Top of Records for this task

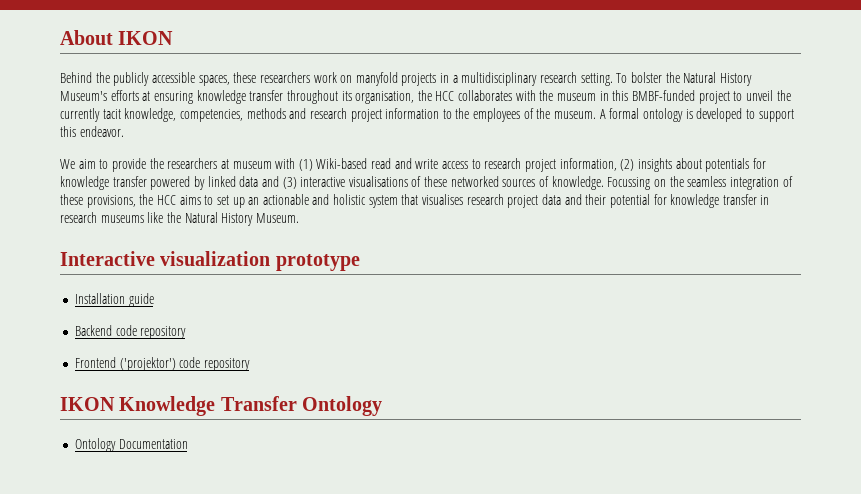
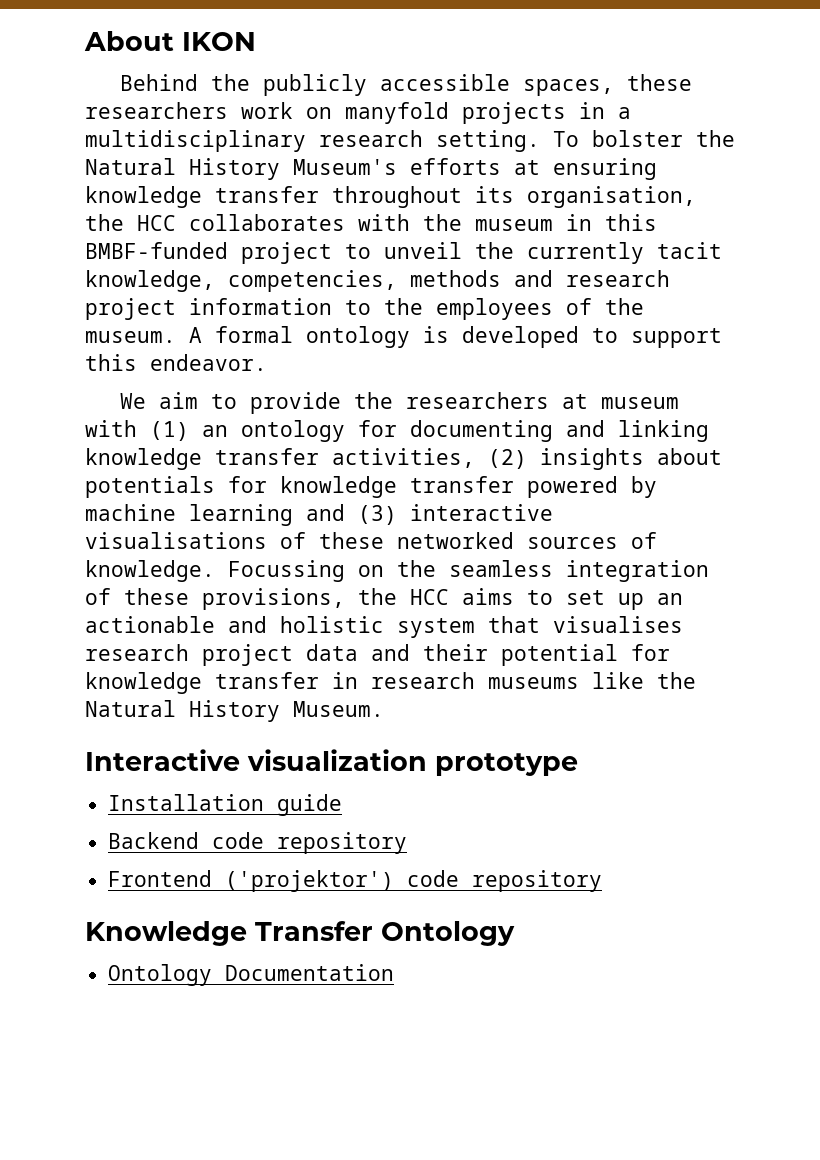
[316,158,617,172] Wiki-based read and write access to research project information, -> [202,420,709,442] [85,448,475,470] an ontology for documenting and linking knowledge transfer activities,
[207,176,259,187] linked data -> [85,504,293,526] machine learning
[60,397,115,411] IKON -> (603, 881) none

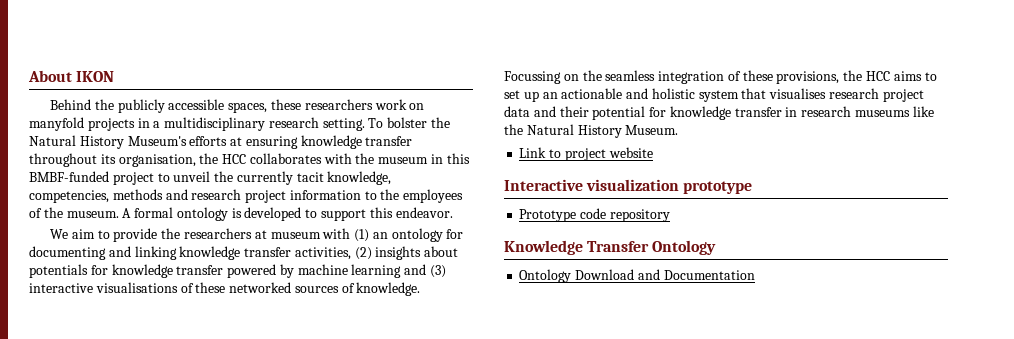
(384, 709) none -> [519,147,653,161] // Link to project website
[108,794,343,816] [108,832,408,854] [108,870,395,892] Installation guide // Backend code repository // Frontend ('projektor') -> [519,209,577,222] Prototype
(213, 975) none -> [575,269,660,280] Download and

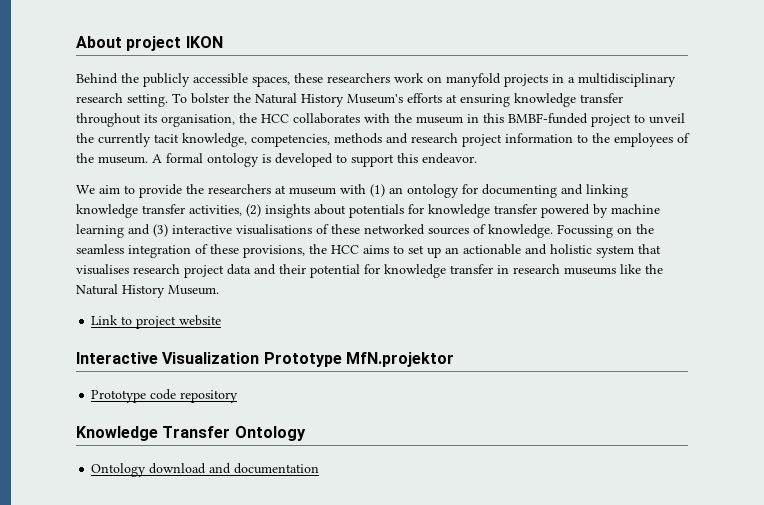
(72, 76) none -> [126,36,182,51] project
[586,179,753,194] visualization prototype -> [162,352,454,367] Visualization Prototype MfN.projektor
[575,269,755,280] Download and Documentation -> [149,463,320,474] download and documentation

Bottom of Records for this task

Exercise requirements: Extract only the lines from the line containing "[108,794,343,816] [108,832,408,854] [108,870,395,892]" through the final line of the records; keep both ends and drop every picture.

Result of the exercise:
[108,794,343,816] [108,832,408,854] [108,870,395,892] Installation guide // Backend code repository // Frontend ('projektor') -> [519,209,577,222] Prototype
(213, 975) none -> [575,269,660,280] Download and

(72, 76) none -> [126,36,182,51] project
[586,179,753,194] visualization prototype -> [162,352,454,367] Visualization Prototype MfN.projektor
[575,269,755,280] Download and Documentation -> [149,463,320,474] download and documentation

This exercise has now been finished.